Content starts

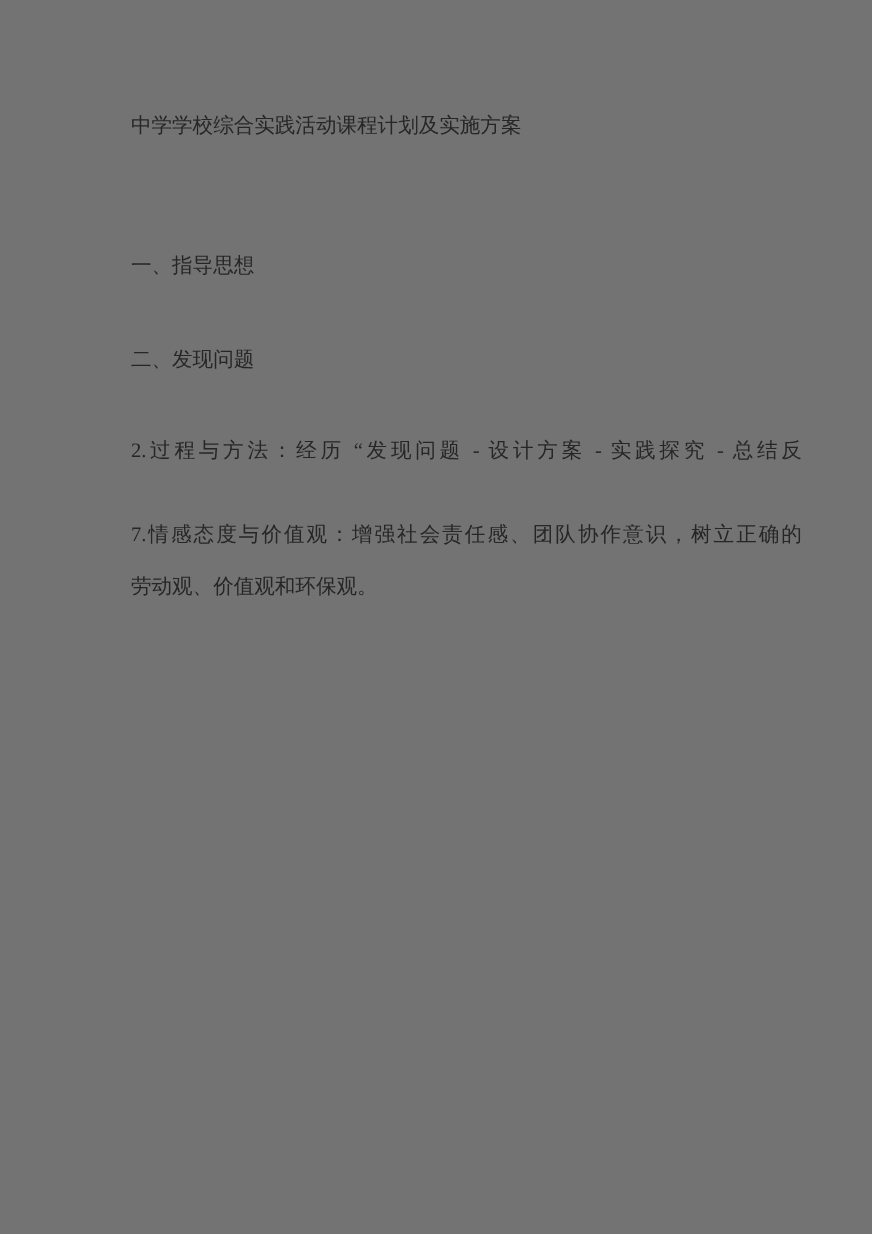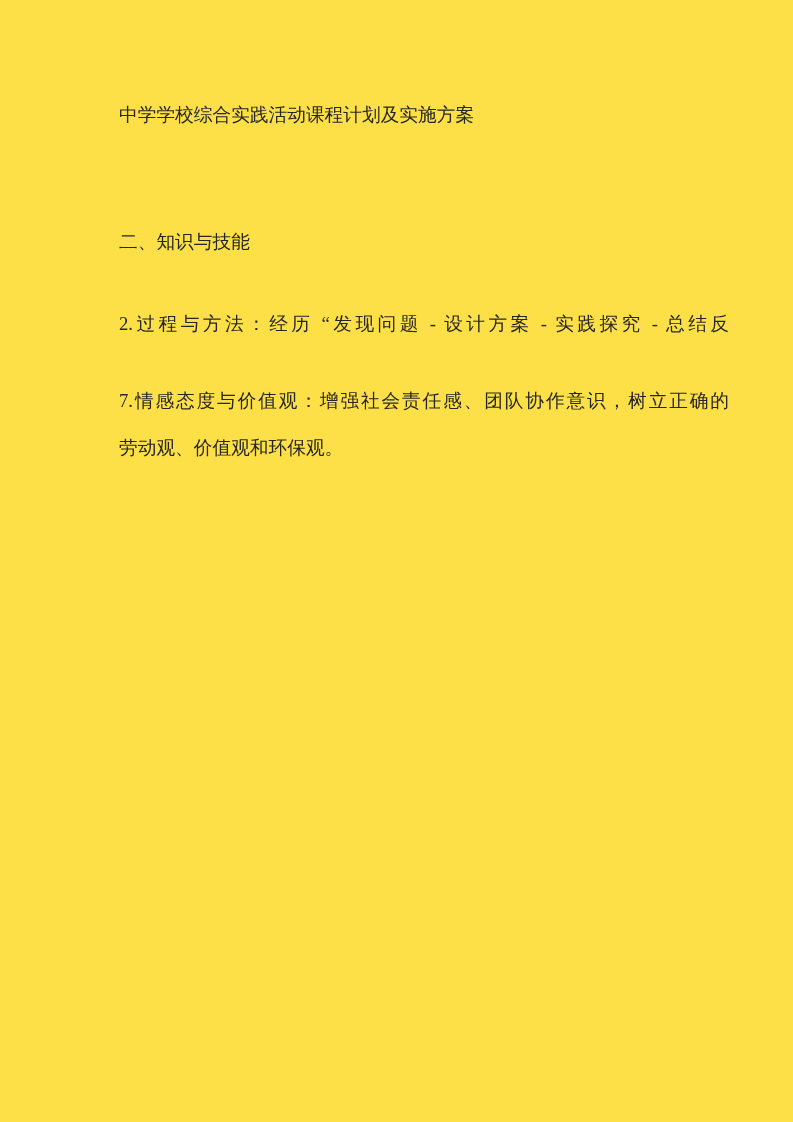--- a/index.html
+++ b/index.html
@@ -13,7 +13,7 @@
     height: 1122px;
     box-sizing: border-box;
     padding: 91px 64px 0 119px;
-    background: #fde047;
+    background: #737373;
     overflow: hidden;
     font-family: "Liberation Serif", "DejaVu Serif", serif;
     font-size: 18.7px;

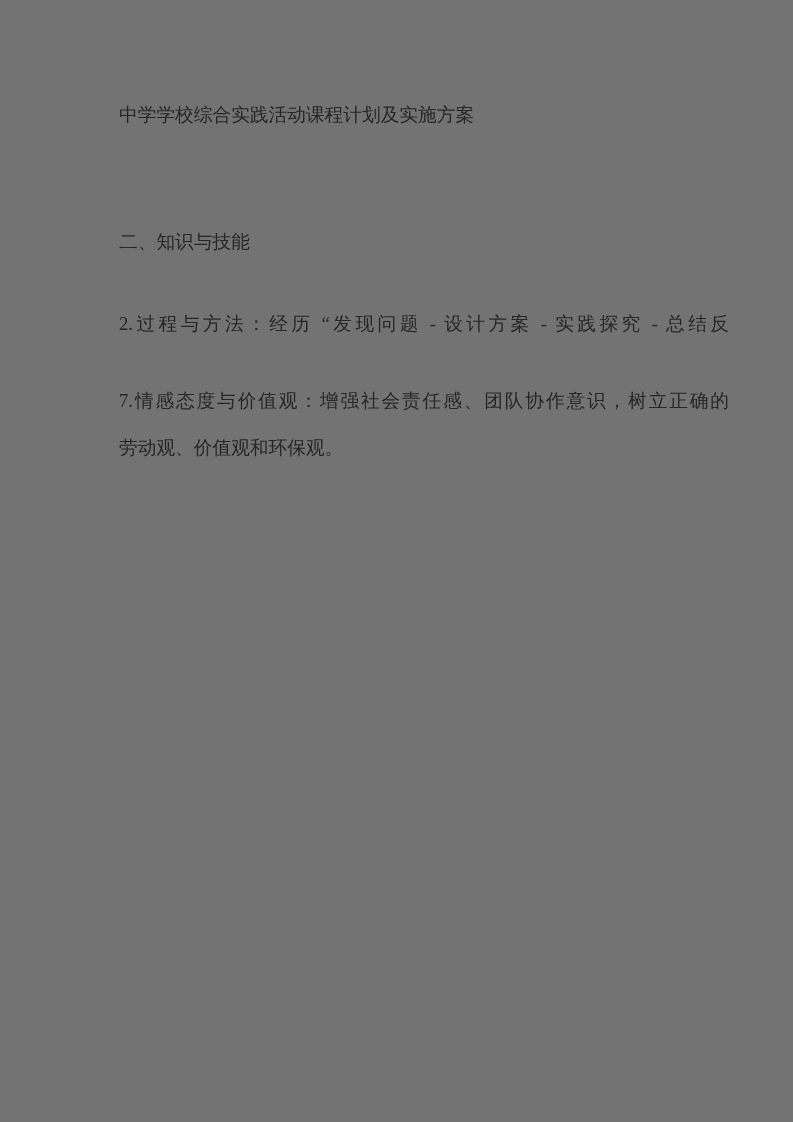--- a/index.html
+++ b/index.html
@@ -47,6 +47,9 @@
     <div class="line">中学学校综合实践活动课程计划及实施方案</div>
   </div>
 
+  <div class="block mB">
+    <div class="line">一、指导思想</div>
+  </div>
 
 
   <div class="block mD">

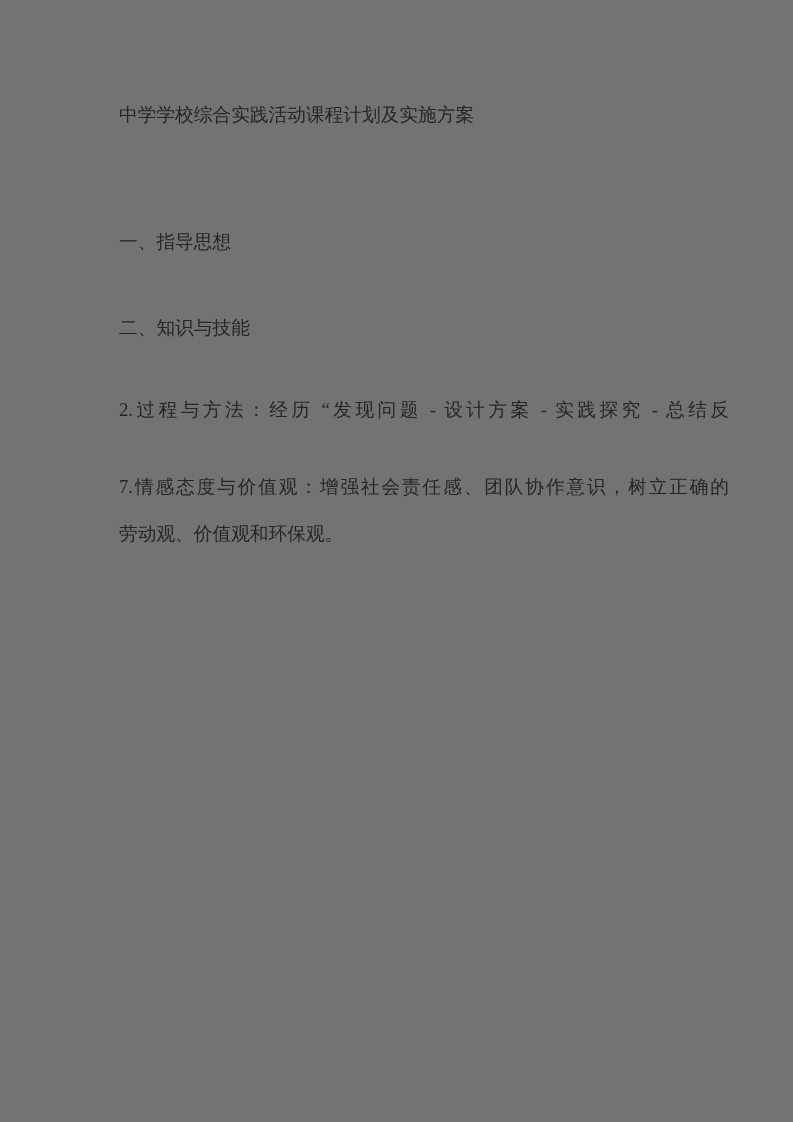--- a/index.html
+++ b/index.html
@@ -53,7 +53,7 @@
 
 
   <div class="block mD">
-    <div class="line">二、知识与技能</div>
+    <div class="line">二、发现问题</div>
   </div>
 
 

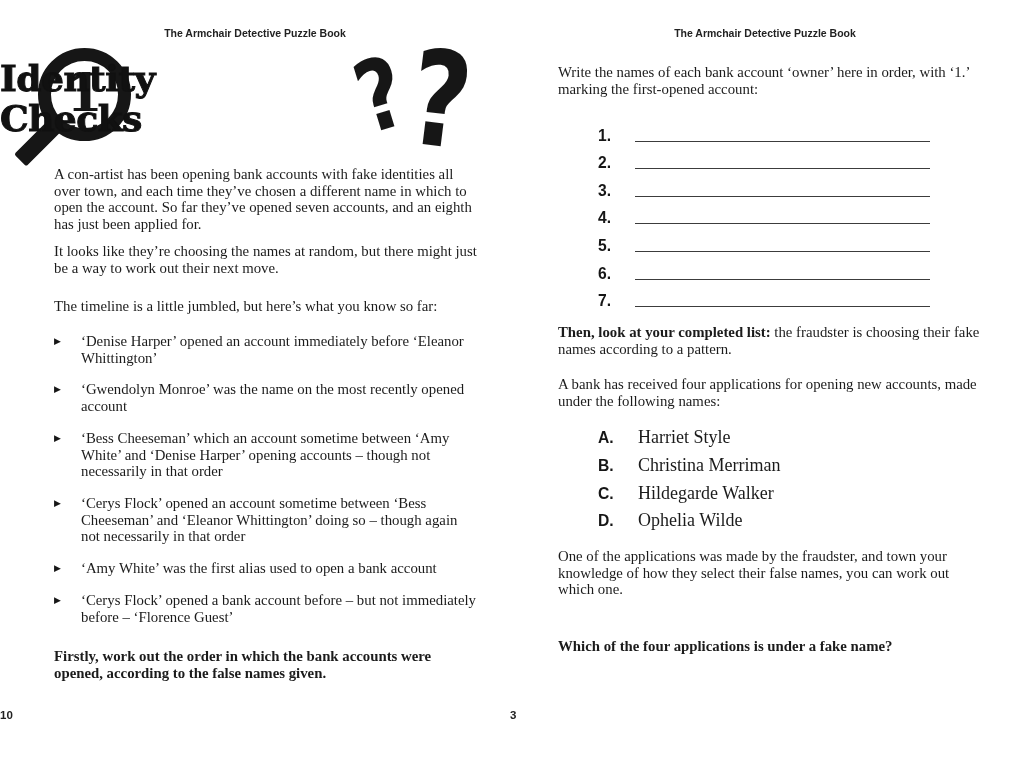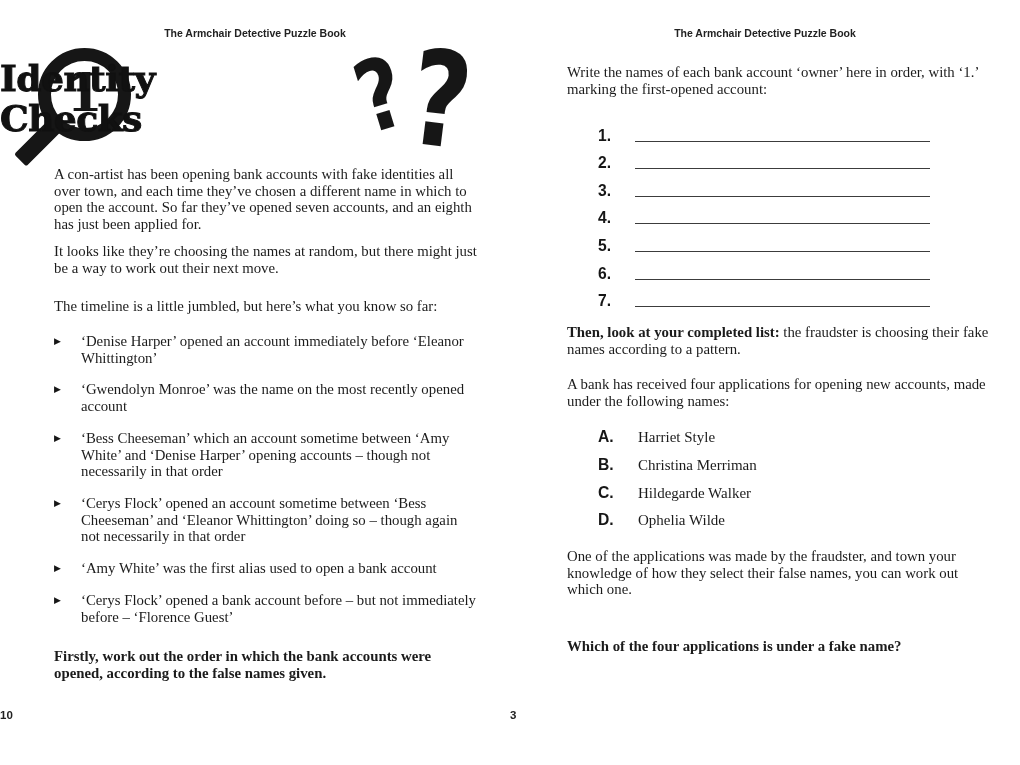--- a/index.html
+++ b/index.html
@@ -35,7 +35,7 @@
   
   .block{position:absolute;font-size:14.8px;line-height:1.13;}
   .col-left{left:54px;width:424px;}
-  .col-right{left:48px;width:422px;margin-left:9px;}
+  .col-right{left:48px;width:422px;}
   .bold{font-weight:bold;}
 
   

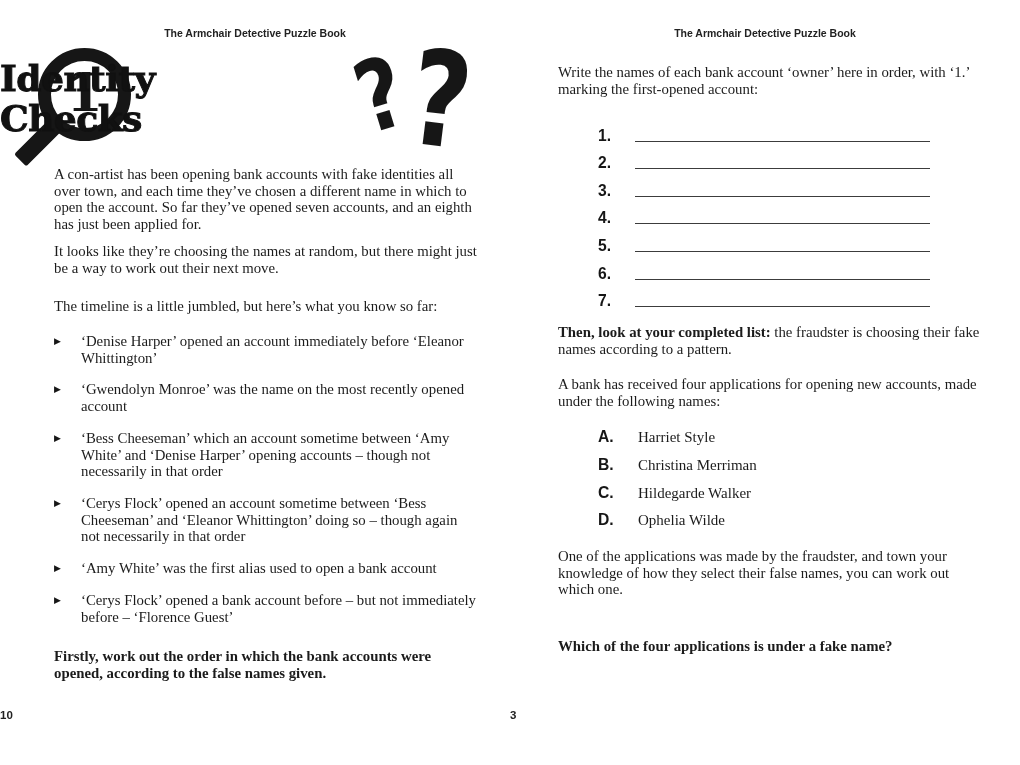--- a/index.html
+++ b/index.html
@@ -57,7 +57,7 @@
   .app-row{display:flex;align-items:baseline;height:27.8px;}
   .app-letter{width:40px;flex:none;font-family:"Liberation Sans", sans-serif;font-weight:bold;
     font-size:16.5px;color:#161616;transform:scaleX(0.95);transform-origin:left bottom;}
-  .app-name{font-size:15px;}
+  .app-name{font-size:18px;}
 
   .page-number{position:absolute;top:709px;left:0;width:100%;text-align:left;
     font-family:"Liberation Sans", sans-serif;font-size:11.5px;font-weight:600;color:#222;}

Content ends

PROBLEM DESCRIPTION:
Take the listing above and restate it word for word, without its pictures.

ANSWER:
--- a/index.html
+++ b/index.html
@@ -13,7 +13,7 @@
     height: 1122px;
     box-sizing: border-box;
     padding: 91px 64px 0 119px;
-    background: #fde047;
+    background: #737373;
     overflow: hidden;
     font-family: "Liberation Serif", "DejaVu Serif", serif;
     font-size: 18.7px;

--- a/index.html
+++ b/index.html
@@ -47,6 +47,9 @@
     <div class="line">中学学校综合实践活动课程计划及实施方案</div>
   </div>
 
+  <div class="block mB">
+    <div class="line">一、指导思想</div>
+  </div>
 
 
   <div class="block mD">

--- a/index.html
+++ b/index.html
@@ -53,7 +53,7 @@
 
 
   <div class="block mD">
-    <div class="line">二、知识与技能</div>
+    <div class="line">二、发现问题</div>
   </div>
 
 

--- a/index.html
+++ b/index.html
@@ -35,7 +35,7 @@
   
   .block{position:absolute;font-size:14.8px;line-height:1.13;}
   .col-left{left:54px;width:424px;}
-  .col-right{left:48px;width:422px;margin-left:9px;}
+  .col-right{left:48px;width:422px;}
   .bold{font-weight:bold;}
 
   

--- a/index.html
+++ b/index.html
@@ -57,7 +57,7 @@
   .app-row{display:flex;align-items:baseline;height:27.8px;}
   .app-letter{width:40px;flex:none;font-family:"Liberation Sans", sans-serif;font-weight:bold;
     font-size:16.5px;color:#161616;transform:scaleX(0.95);transform-origin:left bottom;}
-  .app-name{font-size:15px;}
+  .app-name{font-size:18px;}
 
   .page-number{position:absolute;top:709px;left:0;width:100%;text-align:left;
     font-family:"Liberation Sans", sans-serif;font-size:11.5px;font-weight:600;color:#222;}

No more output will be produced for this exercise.